Полянку, что, как зеленое блюдце в березняке, Шмелиной назвали — там шмелиная семья живет. Стежку, что по осиннику-говоруну вихляет, — Заячьей. Тоже не без причины, пройдешь по ней — догадаешься. Дубы, что за малиновыми оврагами, — Боровиковыми…
Все перебрали, даже карту составили, все пометили, ничего не забыли.
Рассказывал потом кто-нибудь из нас о своих лесных хождениях так, например:
— Только свернул с Заячьей стежки, а на ней красноголовых! Хоть с мешком собирай. Иду на Шмелиную, ну, думаю, опоздал, а там их больше? А на Лысой от лисичек корешки остались…
И всем понятно, где он побывал.
Беспокойство
Туча еще только чернит далекий край синего неба, не скажешь, скоро ли нагрянет гроза, а может, и вовсе стороной прошумит. Сонно в лесу, душно, как в бане. Дремлют березы, спят ели. А осина шепчет:
— Слышите?
Зашуршала по своим домишкам мелкая лесная братия, кто куда: под лист, под пни да пеньки, в спасительный ельник.
Осина — уже громче, тем, кто еще не чует беды:
— Слышите! Гроза идет!
Притихнет, приложит к холодеющему ветру уши-листья, опять напомнит:
— Гроза! Слышите, гроза!
Снова замрет и еще громче:
— Гроза идет!
И шум ее листьев кажется голосом встревоженной матери.
Лебеди
В начале мая, когда забелеет черемуха и в тихий день можно уже погреться на солнце, пробивается из теплой земли множество удивительных ростков. Нежные, пушистые, смахивают они на маленьких лебедей: у каждого ростка розовый клювик, черные бусинки глаз, мягко изогнутая шейка, Кажется, они плывут, плывут, с тихим шуршанием раздвигая старые листья.
Присмотритесь в эту пору к лесной земле, маленьких лебедей просто нельзя не заметить.
Только не опоздайте! Через несколько дней вдруг превратятся они в обыкновенные стебли папоротника.
Сосны
Долго бродил весенней пущей Липичанской, песчаным берегом Щары и, войдя вдруг в розовый полусвет корабельных сосен, остановился: красота! И невольно встали перед глазами, перемежаясь, другие сосны — Шишкина.
Считают некоторые, мол, придумывал мастер свои чудо-картины.

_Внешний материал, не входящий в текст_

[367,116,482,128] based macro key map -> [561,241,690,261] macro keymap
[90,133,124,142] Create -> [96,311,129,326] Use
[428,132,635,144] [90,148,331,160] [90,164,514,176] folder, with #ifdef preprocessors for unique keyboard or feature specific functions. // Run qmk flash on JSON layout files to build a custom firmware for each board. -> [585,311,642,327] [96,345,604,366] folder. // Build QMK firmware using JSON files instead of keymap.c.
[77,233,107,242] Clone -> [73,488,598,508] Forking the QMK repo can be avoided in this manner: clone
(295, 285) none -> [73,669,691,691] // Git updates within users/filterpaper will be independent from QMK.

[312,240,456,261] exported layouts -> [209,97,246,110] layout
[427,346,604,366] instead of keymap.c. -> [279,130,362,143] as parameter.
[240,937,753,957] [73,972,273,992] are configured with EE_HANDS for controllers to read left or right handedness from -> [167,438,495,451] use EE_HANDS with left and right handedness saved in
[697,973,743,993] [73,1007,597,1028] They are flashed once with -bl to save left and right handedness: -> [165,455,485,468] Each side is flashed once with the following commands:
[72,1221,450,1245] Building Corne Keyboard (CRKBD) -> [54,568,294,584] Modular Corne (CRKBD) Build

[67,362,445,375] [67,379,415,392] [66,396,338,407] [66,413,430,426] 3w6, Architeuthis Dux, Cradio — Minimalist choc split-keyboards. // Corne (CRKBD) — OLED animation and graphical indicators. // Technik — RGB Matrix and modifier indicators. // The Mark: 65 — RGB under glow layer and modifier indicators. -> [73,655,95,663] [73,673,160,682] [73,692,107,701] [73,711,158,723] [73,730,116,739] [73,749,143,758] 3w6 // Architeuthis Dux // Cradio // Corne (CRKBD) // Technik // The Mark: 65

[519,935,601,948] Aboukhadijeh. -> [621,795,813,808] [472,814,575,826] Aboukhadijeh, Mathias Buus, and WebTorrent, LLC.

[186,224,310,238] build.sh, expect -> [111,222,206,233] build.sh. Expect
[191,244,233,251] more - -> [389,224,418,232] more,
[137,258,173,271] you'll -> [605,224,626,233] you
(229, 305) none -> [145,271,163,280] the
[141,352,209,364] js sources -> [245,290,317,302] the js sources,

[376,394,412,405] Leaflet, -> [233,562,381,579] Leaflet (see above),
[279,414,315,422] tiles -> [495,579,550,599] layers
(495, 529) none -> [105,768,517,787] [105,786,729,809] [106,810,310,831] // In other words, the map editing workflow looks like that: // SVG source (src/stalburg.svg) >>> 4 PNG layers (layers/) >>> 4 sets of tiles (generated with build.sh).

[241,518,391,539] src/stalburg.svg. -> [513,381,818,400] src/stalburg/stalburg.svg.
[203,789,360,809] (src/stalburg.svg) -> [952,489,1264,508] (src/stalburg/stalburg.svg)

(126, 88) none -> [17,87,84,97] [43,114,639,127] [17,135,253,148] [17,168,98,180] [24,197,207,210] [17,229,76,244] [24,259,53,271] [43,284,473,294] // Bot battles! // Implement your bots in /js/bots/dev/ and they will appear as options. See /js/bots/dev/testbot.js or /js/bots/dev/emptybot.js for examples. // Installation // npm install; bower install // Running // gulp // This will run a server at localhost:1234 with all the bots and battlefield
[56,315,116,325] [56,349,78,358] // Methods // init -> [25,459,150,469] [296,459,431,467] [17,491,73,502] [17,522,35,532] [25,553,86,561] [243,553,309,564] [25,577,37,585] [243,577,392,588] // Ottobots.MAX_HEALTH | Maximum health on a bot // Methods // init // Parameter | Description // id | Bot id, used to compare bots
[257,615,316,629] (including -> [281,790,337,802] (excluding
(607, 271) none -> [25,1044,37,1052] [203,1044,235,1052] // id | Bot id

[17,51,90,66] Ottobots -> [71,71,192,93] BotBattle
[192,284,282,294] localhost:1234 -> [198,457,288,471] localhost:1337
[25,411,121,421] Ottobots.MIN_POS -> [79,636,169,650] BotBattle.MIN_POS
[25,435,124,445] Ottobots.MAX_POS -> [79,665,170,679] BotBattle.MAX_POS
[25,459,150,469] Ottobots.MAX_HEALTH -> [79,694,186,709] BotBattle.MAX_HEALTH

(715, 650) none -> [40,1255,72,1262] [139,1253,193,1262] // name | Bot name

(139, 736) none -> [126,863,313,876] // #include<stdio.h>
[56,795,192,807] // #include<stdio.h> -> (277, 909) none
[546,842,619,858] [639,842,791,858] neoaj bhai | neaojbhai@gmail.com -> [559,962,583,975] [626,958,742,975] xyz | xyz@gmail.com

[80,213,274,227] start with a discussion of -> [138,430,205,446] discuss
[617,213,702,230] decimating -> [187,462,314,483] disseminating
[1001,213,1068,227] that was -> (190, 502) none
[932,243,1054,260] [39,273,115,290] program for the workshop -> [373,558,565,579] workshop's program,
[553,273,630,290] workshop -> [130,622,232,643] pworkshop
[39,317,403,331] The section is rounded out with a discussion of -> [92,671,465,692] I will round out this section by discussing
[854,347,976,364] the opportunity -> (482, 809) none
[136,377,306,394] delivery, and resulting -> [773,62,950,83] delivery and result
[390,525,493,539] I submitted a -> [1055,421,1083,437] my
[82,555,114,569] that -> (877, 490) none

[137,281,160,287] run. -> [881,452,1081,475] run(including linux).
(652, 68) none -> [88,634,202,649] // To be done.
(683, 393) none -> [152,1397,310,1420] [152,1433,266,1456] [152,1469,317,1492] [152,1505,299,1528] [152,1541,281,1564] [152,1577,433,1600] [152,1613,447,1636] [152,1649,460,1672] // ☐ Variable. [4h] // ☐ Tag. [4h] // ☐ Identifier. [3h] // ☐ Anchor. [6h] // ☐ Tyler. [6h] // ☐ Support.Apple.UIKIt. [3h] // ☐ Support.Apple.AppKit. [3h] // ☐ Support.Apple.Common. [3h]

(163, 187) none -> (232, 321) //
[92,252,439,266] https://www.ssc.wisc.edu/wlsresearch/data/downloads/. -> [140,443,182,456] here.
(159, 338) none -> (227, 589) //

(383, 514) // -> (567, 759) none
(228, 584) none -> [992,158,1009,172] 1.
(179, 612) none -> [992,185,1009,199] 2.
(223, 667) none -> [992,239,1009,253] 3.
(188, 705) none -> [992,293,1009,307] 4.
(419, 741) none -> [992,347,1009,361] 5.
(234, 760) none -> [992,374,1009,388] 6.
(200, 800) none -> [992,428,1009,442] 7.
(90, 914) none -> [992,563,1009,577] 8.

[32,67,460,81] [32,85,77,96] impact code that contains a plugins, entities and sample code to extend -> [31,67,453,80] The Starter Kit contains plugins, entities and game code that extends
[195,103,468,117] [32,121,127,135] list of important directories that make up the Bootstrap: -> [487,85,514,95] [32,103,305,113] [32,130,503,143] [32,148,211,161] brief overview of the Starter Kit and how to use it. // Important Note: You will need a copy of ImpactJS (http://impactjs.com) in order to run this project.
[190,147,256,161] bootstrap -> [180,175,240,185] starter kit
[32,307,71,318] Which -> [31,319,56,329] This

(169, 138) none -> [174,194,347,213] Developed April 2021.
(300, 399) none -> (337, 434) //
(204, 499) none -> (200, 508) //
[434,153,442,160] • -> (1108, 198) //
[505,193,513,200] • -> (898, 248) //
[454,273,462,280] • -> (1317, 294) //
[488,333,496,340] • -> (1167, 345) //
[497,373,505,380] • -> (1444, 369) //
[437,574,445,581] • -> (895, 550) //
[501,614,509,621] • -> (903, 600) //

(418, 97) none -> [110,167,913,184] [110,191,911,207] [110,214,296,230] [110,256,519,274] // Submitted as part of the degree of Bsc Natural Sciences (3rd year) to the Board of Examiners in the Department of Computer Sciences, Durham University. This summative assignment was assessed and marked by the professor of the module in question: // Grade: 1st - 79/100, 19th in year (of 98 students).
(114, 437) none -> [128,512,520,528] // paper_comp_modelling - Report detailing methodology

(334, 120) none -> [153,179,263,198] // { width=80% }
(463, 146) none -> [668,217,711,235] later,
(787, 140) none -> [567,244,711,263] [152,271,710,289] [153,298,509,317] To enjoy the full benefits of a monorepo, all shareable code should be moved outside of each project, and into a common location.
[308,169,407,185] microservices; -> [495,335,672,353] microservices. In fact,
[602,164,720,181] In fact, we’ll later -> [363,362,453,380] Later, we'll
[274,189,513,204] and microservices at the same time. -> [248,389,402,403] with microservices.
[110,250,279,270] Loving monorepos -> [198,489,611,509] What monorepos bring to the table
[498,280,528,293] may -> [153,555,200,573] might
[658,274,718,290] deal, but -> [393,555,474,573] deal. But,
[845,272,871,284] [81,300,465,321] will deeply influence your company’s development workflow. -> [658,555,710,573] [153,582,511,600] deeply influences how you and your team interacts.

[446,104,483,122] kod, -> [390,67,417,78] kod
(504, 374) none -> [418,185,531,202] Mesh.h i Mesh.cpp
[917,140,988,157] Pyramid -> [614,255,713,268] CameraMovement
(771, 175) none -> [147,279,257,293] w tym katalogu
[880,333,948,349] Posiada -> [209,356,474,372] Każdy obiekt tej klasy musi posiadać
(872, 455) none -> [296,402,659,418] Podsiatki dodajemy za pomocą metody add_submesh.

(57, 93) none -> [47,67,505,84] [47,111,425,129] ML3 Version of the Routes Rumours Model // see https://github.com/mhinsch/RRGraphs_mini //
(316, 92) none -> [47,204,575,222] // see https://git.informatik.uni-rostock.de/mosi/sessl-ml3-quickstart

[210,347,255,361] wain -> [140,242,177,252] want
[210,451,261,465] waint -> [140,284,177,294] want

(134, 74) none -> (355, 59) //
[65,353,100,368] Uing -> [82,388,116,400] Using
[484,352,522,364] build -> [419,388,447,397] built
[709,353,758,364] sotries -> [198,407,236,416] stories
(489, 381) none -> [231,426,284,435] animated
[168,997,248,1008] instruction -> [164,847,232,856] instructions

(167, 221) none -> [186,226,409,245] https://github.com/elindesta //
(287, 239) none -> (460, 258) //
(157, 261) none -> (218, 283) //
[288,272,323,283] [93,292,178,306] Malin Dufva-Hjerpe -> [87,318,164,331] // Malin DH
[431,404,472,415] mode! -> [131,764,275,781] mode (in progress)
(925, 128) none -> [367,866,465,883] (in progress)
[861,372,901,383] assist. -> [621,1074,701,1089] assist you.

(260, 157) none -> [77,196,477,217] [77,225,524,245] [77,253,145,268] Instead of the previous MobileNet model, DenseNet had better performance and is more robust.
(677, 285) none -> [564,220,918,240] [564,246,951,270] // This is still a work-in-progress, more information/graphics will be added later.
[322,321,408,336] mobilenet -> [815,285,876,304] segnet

А на них ведь ни одного не виденного им, не жившего на земле деревца нет, ни листочка, ни клочка надуманного неба.
Случайно ли так доступен всем его талант?
Подумалось еще: всякий лес — тот же музей, только без стен, без конца и края.
Сговор
И знаешь, что весь секрет тут в погоде, в неписаных законах природы, но никак не можешь уйти от мысли: все они — цветы, деревья, травы — всяк в свое время, в свой день, начинают новую жизнь. Будто сговорились на каком-то только им понятном языке.